AIM OF THE TASK: Exactly as written, give again the line with "left: 118px;" and all subsequent lines through the end of the records.

(Web document revisions)
--- START ---
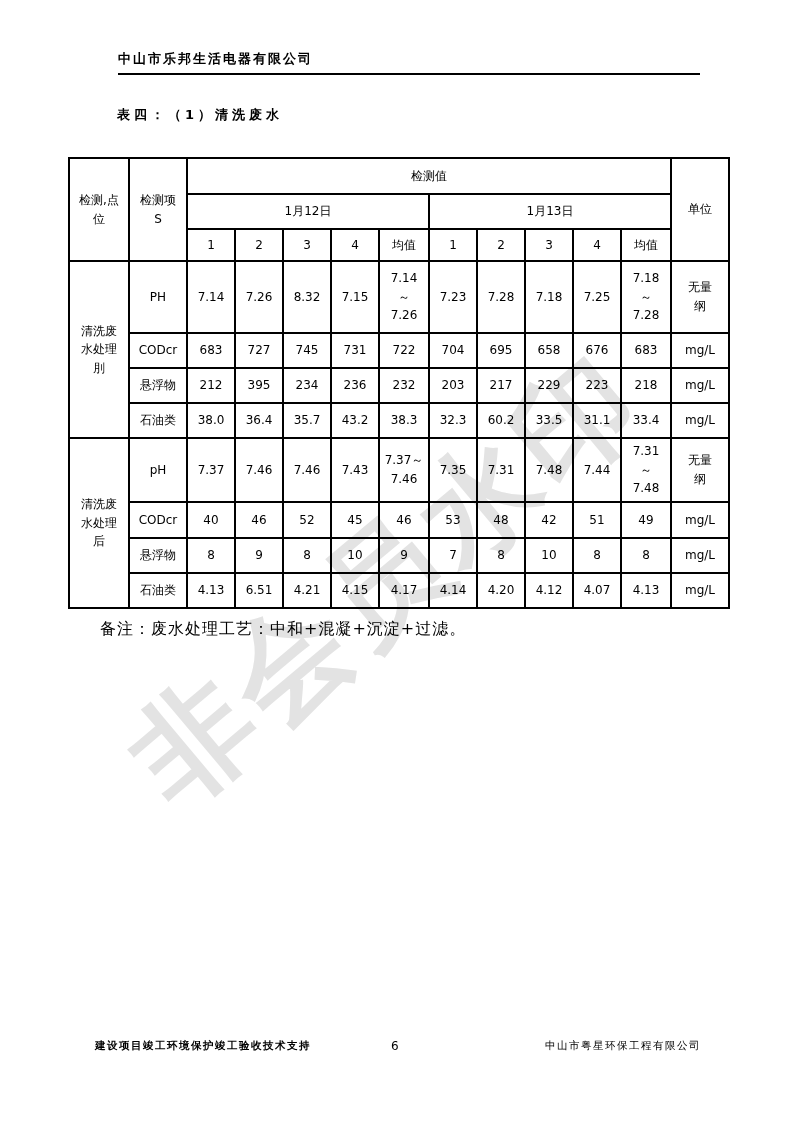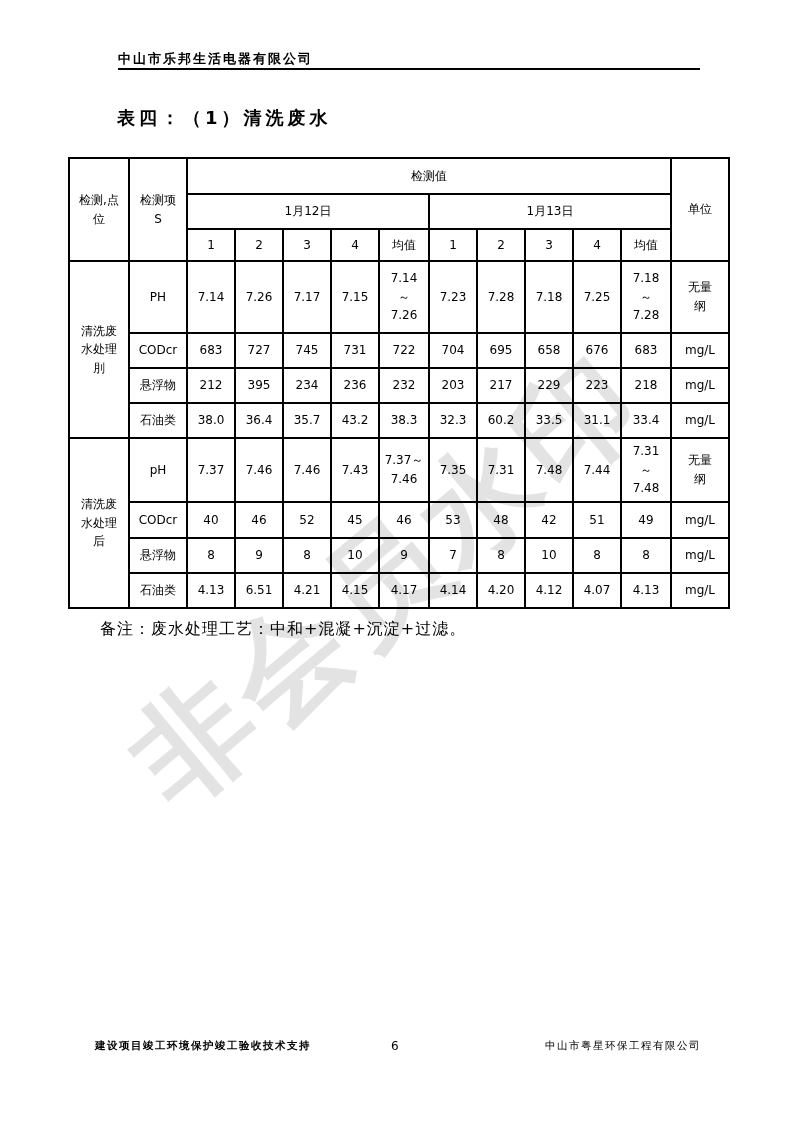--- a/index.html
+++ b/index.html
@@ -28,29 +28,30 @@
   .content { position: relative; z-index: 1; }
   .page-header {
     position: absolute;
     left: 118px;
     top: 50px;
     width: 582px;
     display: flex;
     justify-content: space-between;
     align-items: flex-end;
     border-bottom: 2px solid #000;
+    padding-bottom: 5px;
     font-size: 13px;
     font-weight: bold;
     letter-spacing: 2px;
   }
   .page-title {
     position: absolute;
     left: 117px;
     top: 106px;
-    font-size: 18px;
+    font-size: 13px;
     font-weight: bold;
     letter-spacing: 4px;
   }
   table.report {
     position: absolute;
     left: 68px;
     top: 157px;
     width: 660px;
     border-collapse: collapse;
     table-layout: fixed;
@@ -147,21 +148,21 @@
       <th>均值</th>
     </tr>
 
     <tr class="r-ph1">
       <td rowspan="4">清洗废
 水处理
 刖</td>
       <td>PH</td>
       <td>7.14</td>
       <td>7.26</td>
-      <td>7.17</td>
+      <td>8.32</td>
       <td>7.15</td>
       <td>7.14
 ～
 7.26</td>
       <td>7.23</td>
       <td>7.28</td>
       <td>7.18</td>
       <td>7.25</td>
       <td>7.18
 ～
--- END ---
EXPECTED OUTPUT:
     left: 118px;
     top: 50px;
     width: 582px;
     display: flex;
     justify-content: space-between;
     align-items: flex-end;
     border-bottom: 2px solid #000;
+    padding-bottom: 5px;
     font-size: 13px;
     font-weight: bold;
     letter-spacing: 2px;
   }
   .page-title {
     position: absolute;
     left: 117px;
     top: 106px;
-    font-size: 18px;
+    font-size: 13px;
     font-weight: bold;
     letter-spacing: 4px;
   }
   table.report {
     position: absolute;
     left: 68px;
     top: 157px;
     width: 660px;
     border-collapse: collapse;
     table-layout: fixed;
@@ -147,21 +148,21 @@
       <th>均值</th>
     </tr>
 
     <tr class="r-ph1">
       <td rowspan="4">清洗废
 水处理
 刖</td>
       <td>PH</td>
       <td>7.14</td>
       <td>7.26</td>
-      <td>7.17</td>
+      <td>8.32</td>
       <td>7.15</td>
       <td>7.14
 ～
 7.26</td>
       <td>7.23</td>
       <td>7.28</td>
       <td>7.18</td>
       <td>7.25</td>
       <td>7.18
 ～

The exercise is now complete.